Quite apparently the man had been too tired to give much thought to Bertha’s first questions. He had answered them while changing his clothes, anxious to get rid of her so he could finish up with the afternoon rush. Now, as he turned inquisitor, he was beginning to become suspicious.

Bertha glared him into submission. “What possible connection would there be between the time that he came by your barber shop and a maid falling down the stairs?”

The barber thought that over while he was buttoning the white jacket. “Nothing, I guess. I was just wondering. That’s all I know about Belder’s last visit here.”

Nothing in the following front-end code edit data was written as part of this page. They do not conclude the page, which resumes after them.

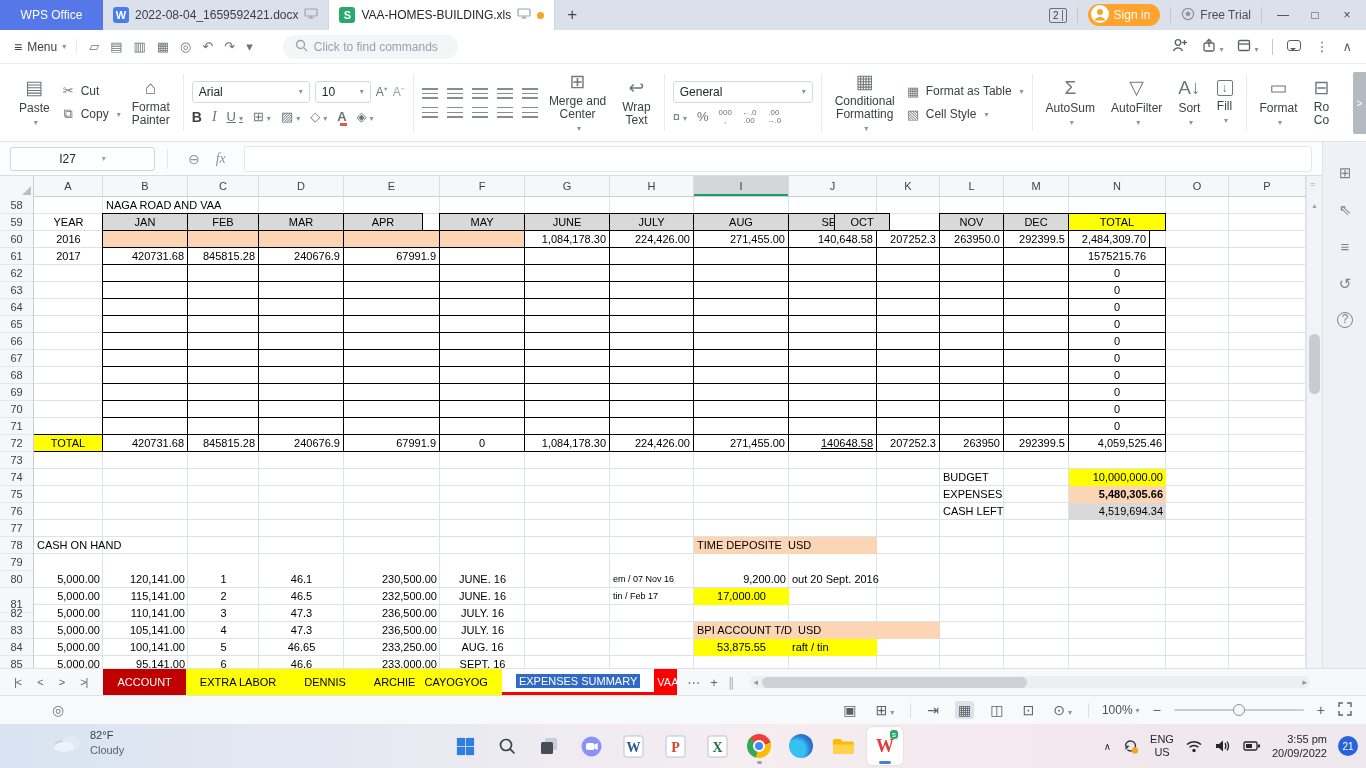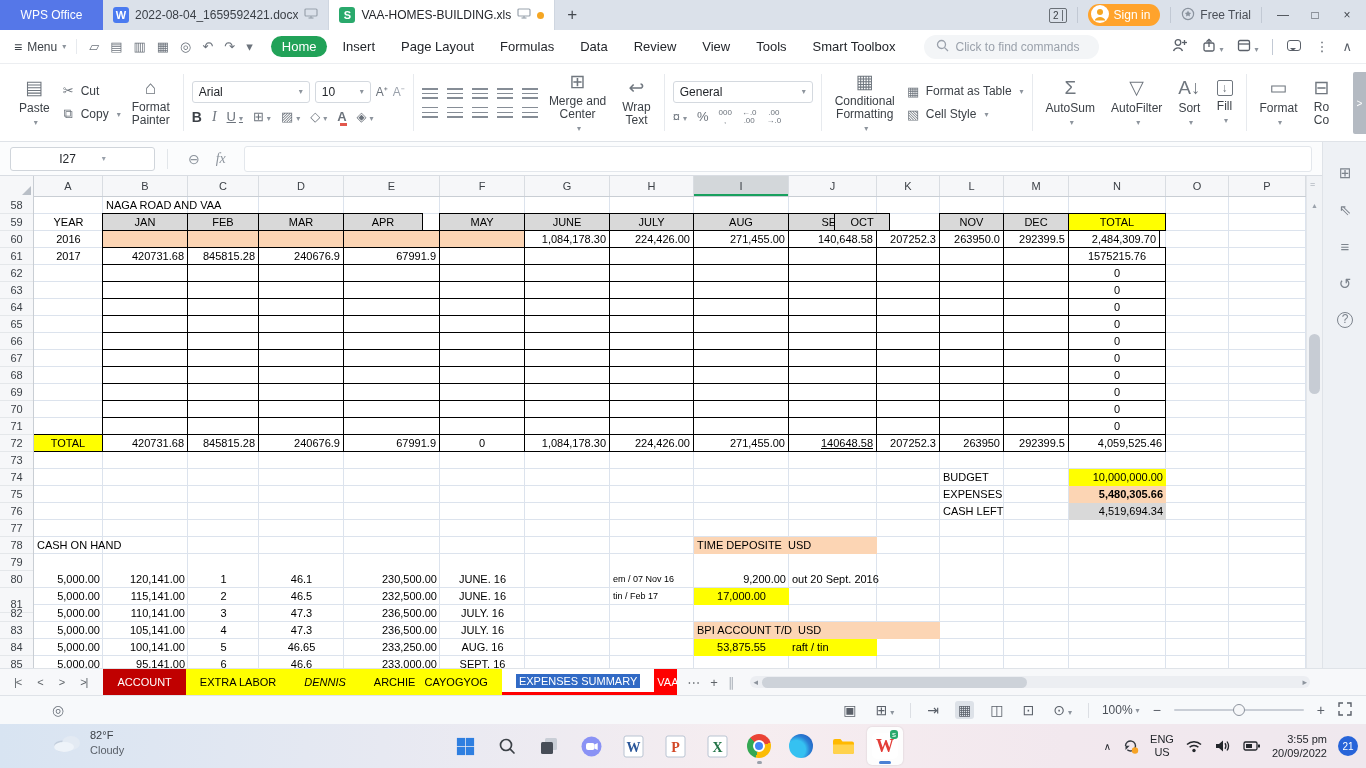--- a/index.html
+++ b/index.html
@@ -217,31 +217,20 @@
     <div class="qicons" id="quickicons">
         <span class="qicon">▱</span>
         <span class="qicon">▤</span>
         <span class="qicon">▥</span>
         <span class="qicon">▦</span>
         <span class="qicon">◎</span>
         <span class="qicon">↶</span>
         <span class="qicon">↷</span>
         <span class="qicon">▾</span>
       </div>
-    <div id="menutabs">
-        <span class="mtab active">Home</span>
-        <span class="mtab">Insert</span>
-        <span class="mtab">Page Layout</span>
-        <span class="mtab">Formulas</span>
-        <span class="mtab">Data</span>
-        <span class="mtab">Review</span>
-        <span class="mtab">View</span>
-        <span class="mtab">Tools</span>
-        <span class="mtab">Smart Toolbox</span>
-      </div>
     <div class="cmdsearch">
       <span><svg width="13" height="13">
             <circle cx="5.5" cy="5.5" r="4" fill="none" stroke="#9aa1ab" stroke-width="1.3"></circle>
             <line x1="8.6" y1="8.6" x2="12" y2="12" stroke="#9aa1ab" stroke-width="1.3"></line>
           </svg></span>
       <span>Click to find commands</span>
     </div>
     <div class="menuright">
       <span class="mricon"><svg width="16" height="14">
             <circle cx="6" cy="4.5" r="2.8" fill="none" stroke="#5a6069" stroke-width="1.3"></circle>
@@ -465,21 +454,21 @@
           <div class="cell bd bg-o" style="left: 224px; width: 86px;"></div>
           <div class="cell bd bg-o" style="left: 309px; width: 97px;"></div>
           <div class="cell bd bg-o" style="left: 405px; width: 86px;"></div>
           <div class="cell bd ta-r" style="left: 490px; width: 86px;">1,084,178.30</div>
           <div class="cell bd ta-r" style="left: 575px; width: 85px;">224,426.00</div>
           <div class="cell bd ta-r" style="left: 659px; width: 96px;">271,455.00</div>
           <div class="cell bd ta-r" style="left: 754px; width: 89px;">140,648.58</div>
           <div class="cell bd ta-r" style="left: 842px; width: 64px;">207252.3</div>
           <div class="cell bd ta-r" style="left: 905px; width: 65px;">263950.0</div>
           <div class="cell bd ta-r" style="left: 969px; width: 66px;">292399.5</div>
-          <div class="cell bd ta-r" style="left: 1034px; width: 92px;">2,484,309.70</div>
+          <div class="cell bd ta-r" style="left: 1034px; width: 82px;">2,484,309.70</div>
         </div>
         <div class="grow" style="top: 51px;">
           <div class="cell ta-c" style="left: 0px; width: 69px;">2017</div>
           <div class="cell bd ta-r" style="left: 68px; width: 86px;">420731.68</div>
           <div class="cell bd ta-r" style="left: 153px; width: 72px;">845815.28</div>
           <div class="cell bd ta-r" style="left: 224px; width: 86px;">240676.9</div>
           <div class="cell bd ta-r" style="left: 309px; width: 97px;">67991.9</div>
           <div class="cell bd" style="left: 405px; width: 86px;"></div>
           <div class="cell bd" style="left: 490px; width: 86px;"></div>
           <div class="cell bd" style="left: 575px; width: 85px;"></div>
@@ -803,21 +792,21 @@
   <section class="tabbar">
     <div id="snavs" style="display:flex;align-items:stretch;padding-left:6px">
         <span class="snav">|&lt;</span>
         <span class="snav">&lt;</span>
         <span class="snav">&gt;</span>
         <span class="snav">&gt;|</span>
       </div>
     <div class="stabs" id="stabs">
         <div class="stab" style="background: rgb(192, 0, 0);"><span class="stlbl" style="color: rgb(255, 255, 255);">ACCOUNT</span></div>
         <div class="stab" style="background: rgb(255, 255, 0);"><span class="stlbl" style="color: rgb(0, 0, 0);">EXTRA LABOR</span></div>
-        <div class="stab" style="background: rgb(255, 255, 0);"><span class="stlbl" style="color: rgb(0, 0, 0); font-style: italic;">DENNIS</span></div>
+        <div class="stab" style="background: rgb(255, 255, 0);"><span class="stlbl" style="color: rgb(0, 0, 0);">DENNIS</span></div>
         <div class="stab" style="background: rgb(255, 255, 0);"><span class="stlbl" style="color: rgb(0, 0, 0);">ARCHIE   CAYOGYOG</span></div>
         <div class="stab sel"><span class="stlbl">EXPENSES SUMMARY</span></div>
         <div class="stab clipped" style="background: rgb(255, 0, 0);"><span class="stlbl" style="color: rgb(255, 255, 255);">VAA</span></div>
       </div>
     <div class="stmisc">
       <span>⋯</span>
       <span>+</span>
       <span style="color:#aab0b8">∥</span>
     </div>
     <div class="hscroll">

Bertha followed him out of the little room with a meek docility which would have aroused Sergeant Sellers’ instant suspicions, but the barber had already forgotten her by the time he took up his position behind his chair.

“Who’s next?” he asked.

A man got up, started for the barber’s chair. Bertha, her hand on the doorknob, said, “I left my purse in there,” and started for the back room.

The barber glanced after her, then devoted his attention to whipping a white cloth around the neck of his customer. “Hair trim?” he asked.

Bertha had all the time she needed in the back room. She went over to where Everett Belder’s overcoat was hanging and began a methodical search of the pockets.

There was a handkerchief and a half-used paper of matches in the left pocket. The right-hand pocket held a pair of gloves and a spectacle case of the kind that snaps shut.

Bertha casually opened the spectacle case.

There were no glasses on the inside — only a removable gold bridge containing two teeth.

Bertha picked up the purse she had purposely left on the small table, opened it, dropped in the spectacle case and walked out through the barber shop.

“Good day,” the man said mechanically. “Come again.”

“Thank you,” Bertha told him, “I will.”